> [To do]
Your answer must be the lines from the one holding "order number: 89842 -> 89832" through the final line of the entries below, copied exactly, with no pictures.

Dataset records
━━━━━━━━━━━━━━━━━━━━

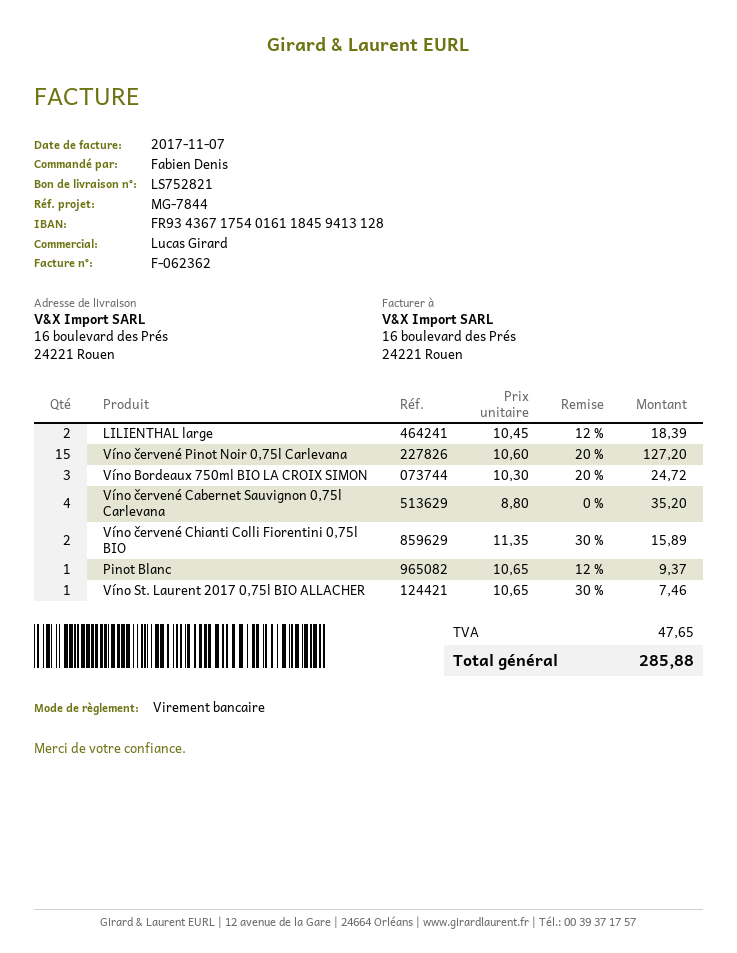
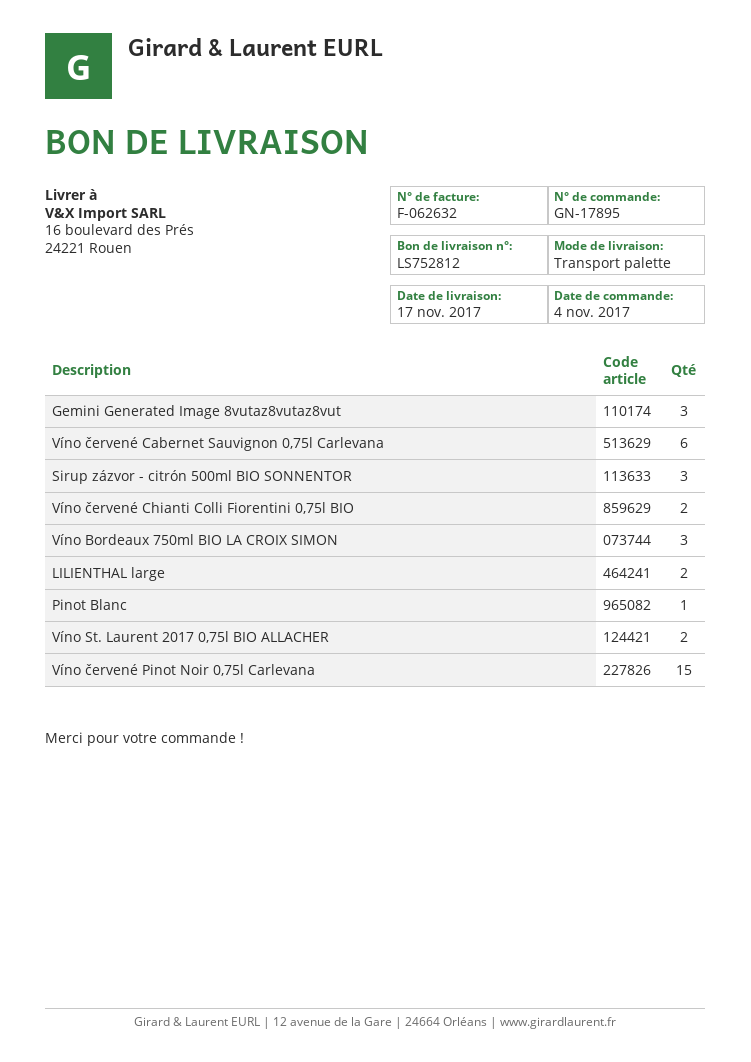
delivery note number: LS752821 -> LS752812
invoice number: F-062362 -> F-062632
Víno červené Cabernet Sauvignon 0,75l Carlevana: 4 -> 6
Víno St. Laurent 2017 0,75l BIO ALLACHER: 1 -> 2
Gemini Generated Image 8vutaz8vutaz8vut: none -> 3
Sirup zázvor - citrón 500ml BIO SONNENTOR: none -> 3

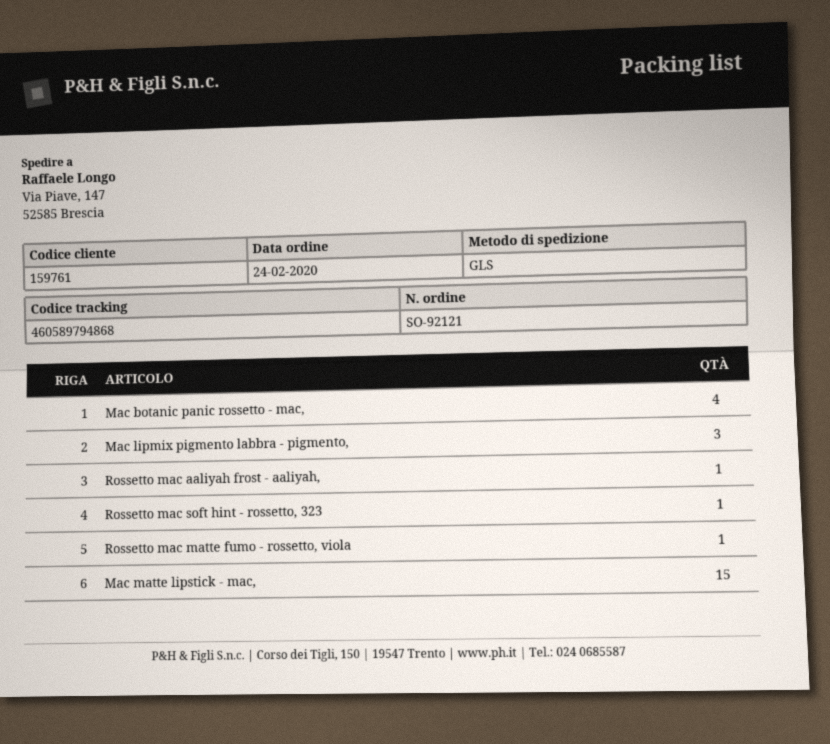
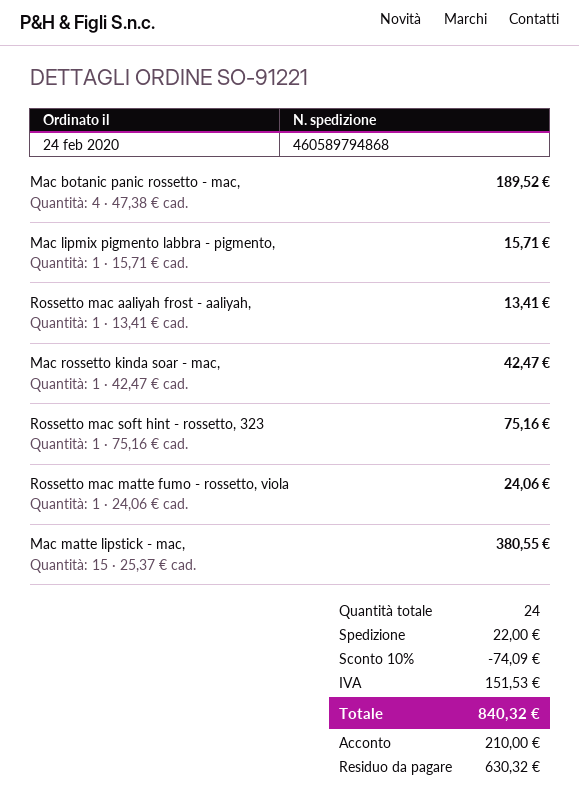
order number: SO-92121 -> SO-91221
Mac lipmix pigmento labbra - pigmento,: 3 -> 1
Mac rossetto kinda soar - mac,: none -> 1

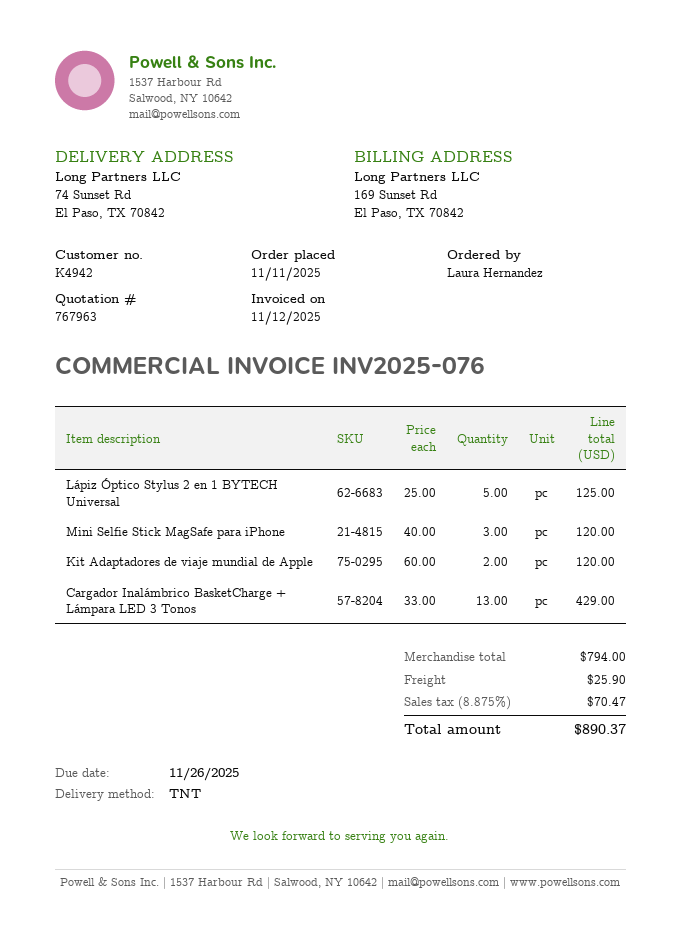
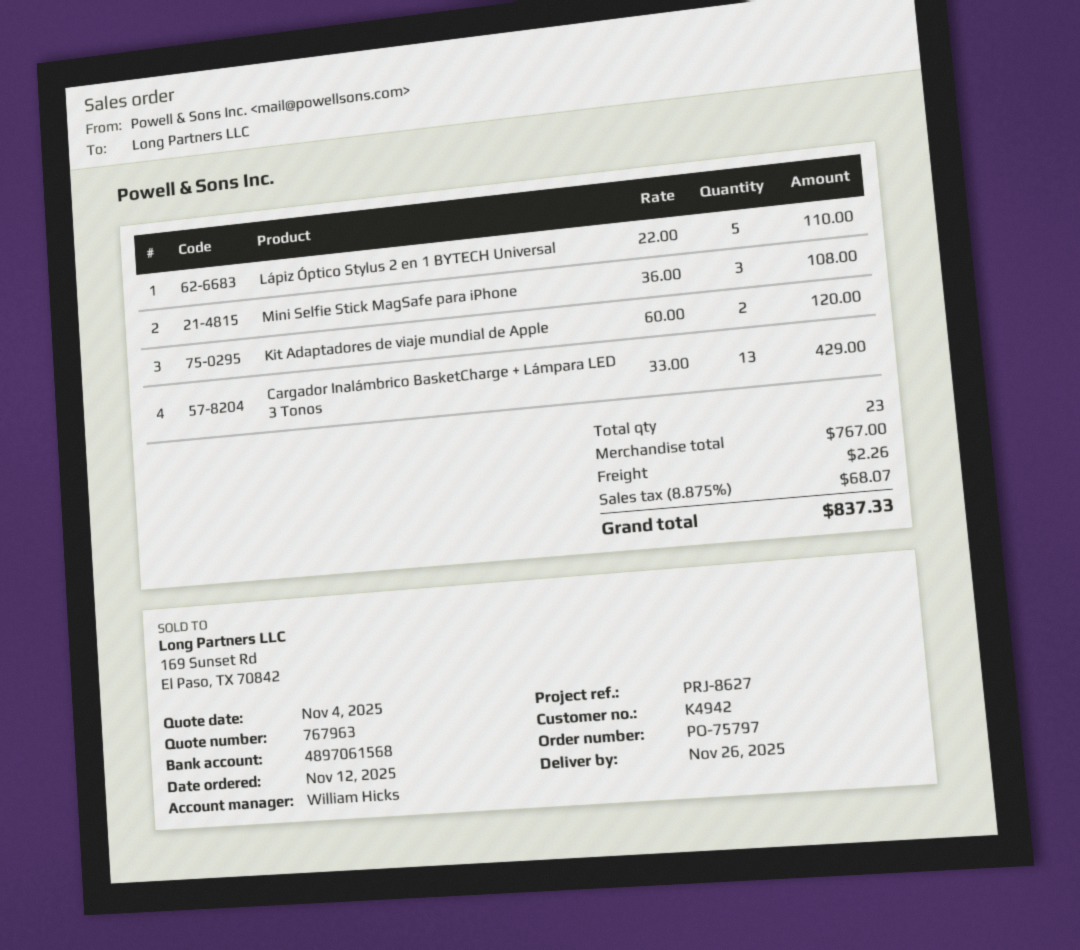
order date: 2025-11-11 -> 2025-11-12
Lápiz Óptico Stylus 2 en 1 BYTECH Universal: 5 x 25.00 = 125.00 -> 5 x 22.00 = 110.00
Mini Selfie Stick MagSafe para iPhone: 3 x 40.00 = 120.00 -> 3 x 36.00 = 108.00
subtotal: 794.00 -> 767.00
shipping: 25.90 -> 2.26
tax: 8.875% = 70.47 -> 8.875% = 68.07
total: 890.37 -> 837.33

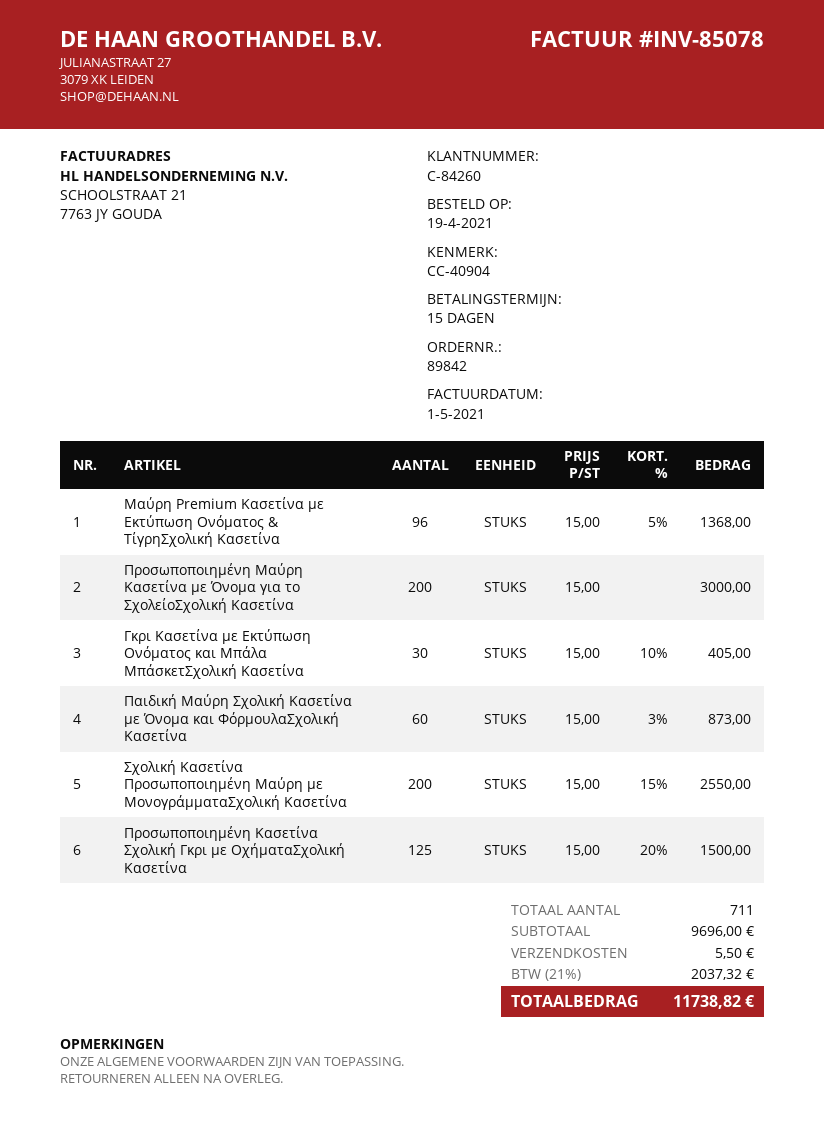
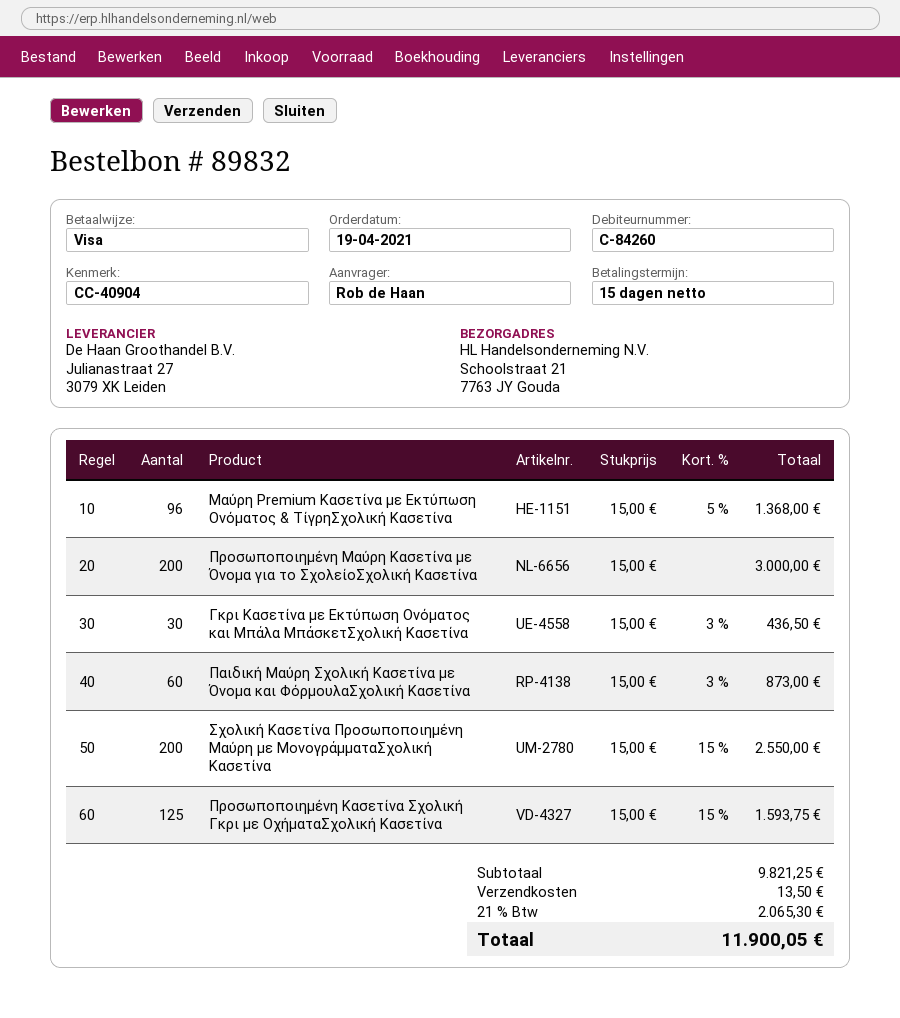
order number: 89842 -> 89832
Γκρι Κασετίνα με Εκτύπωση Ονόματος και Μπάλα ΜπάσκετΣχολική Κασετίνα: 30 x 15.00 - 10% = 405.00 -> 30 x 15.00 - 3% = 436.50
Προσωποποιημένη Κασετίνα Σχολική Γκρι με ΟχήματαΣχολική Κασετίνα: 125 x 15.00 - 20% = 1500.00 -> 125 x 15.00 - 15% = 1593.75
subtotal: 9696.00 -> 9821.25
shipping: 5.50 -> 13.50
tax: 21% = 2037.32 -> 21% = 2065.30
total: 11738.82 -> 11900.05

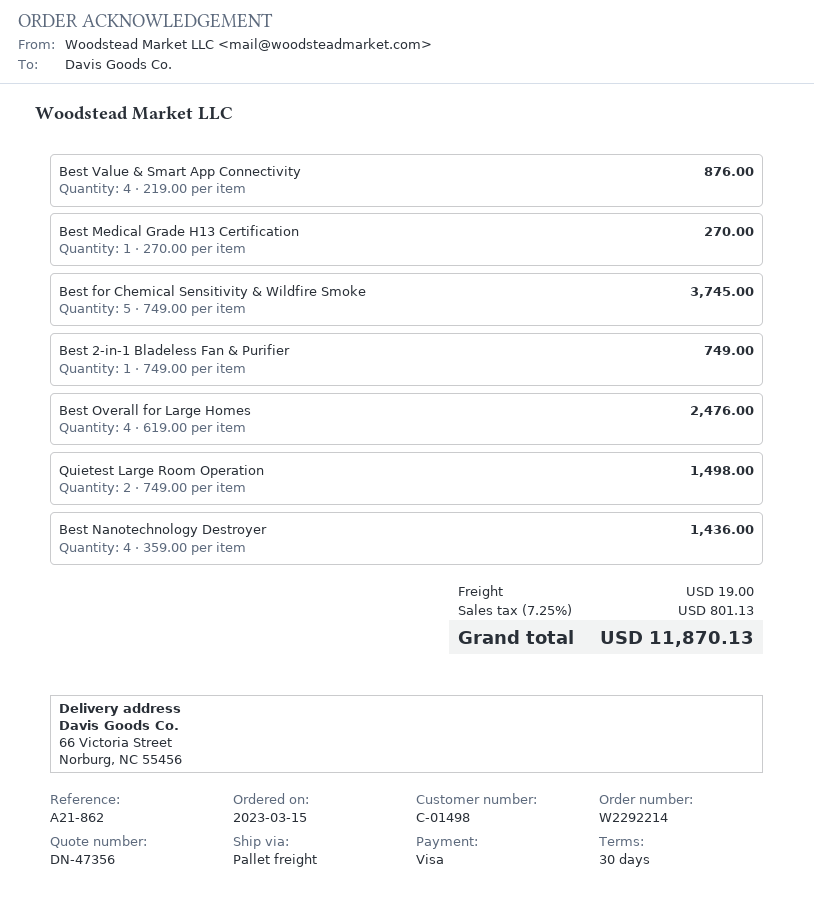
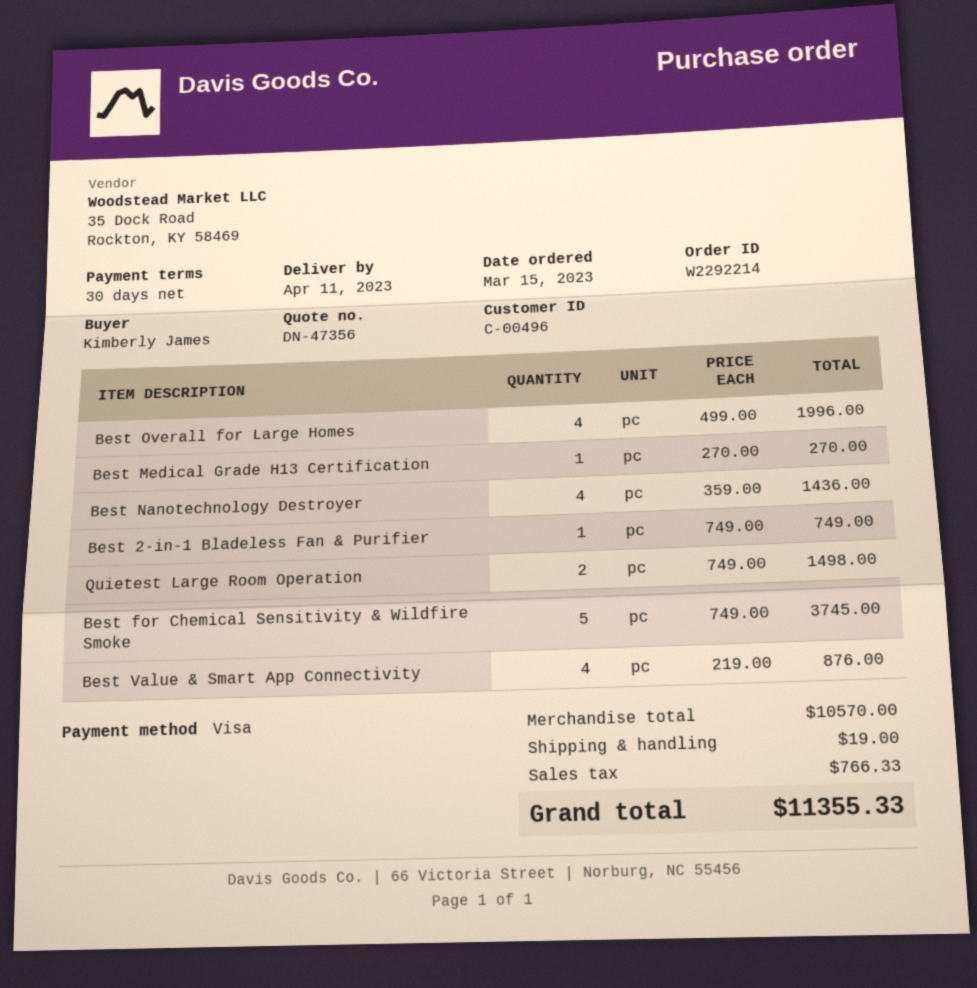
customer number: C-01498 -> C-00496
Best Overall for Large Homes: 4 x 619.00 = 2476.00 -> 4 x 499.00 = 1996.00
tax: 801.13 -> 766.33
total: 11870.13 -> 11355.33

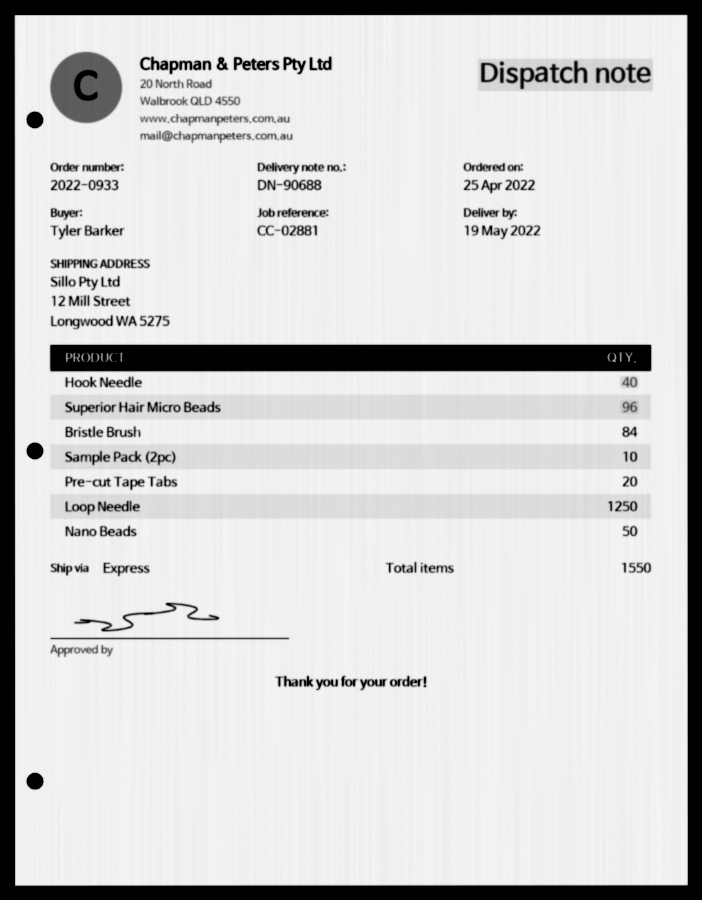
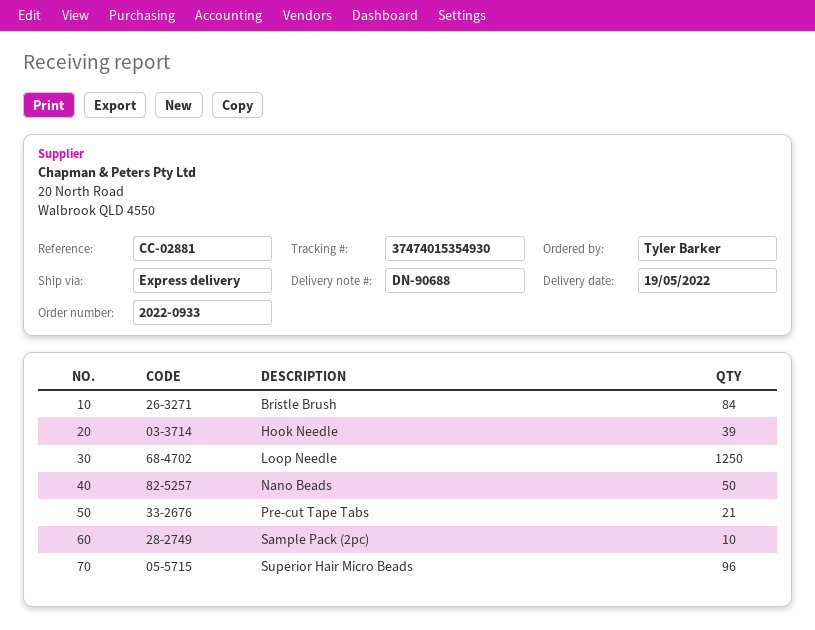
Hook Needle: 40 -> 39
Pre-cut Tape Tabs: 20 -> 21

━━━━━━━━━━━━━━━━━━━━

> [Written answer]
order number: 89842 -> 89832
Γκρι Κασετίνα με Εκτύπωση Ονόματος και Μπάλα ΜπάσκετΣχολική Κασετίνα: 30 x 15.00 - 10% = 405.00 -> 30 x 15.00 - 3% = 436.50
Προσωποποιημένη Κασετίνα Σχολική Γκρι με ΟχήματαΣχολική Κασετίνα: 125 x 15.00 - 20% = 1500.00 -> 125 x 15.00 - 15% = 1593.75
subtotal: 9696.00 -> 9821.25
shipping: 5.50 -> 13.50
tax: 21% = 2037.32 -> 21% = 2065.30
total: 11738.82 -> 11900.05

customer number: C-01498 -> C-00496
Best Overall for Large Homes: 4 x 619.00 = 2476.00 -> 4 x 499.00 = 1996.00
tax: 801.13 -> 766.33
total: 11870.13 -> 11355.33

Hook Needle: 40 -> 39
Pre-cut Tape Tabs: 20 -> 21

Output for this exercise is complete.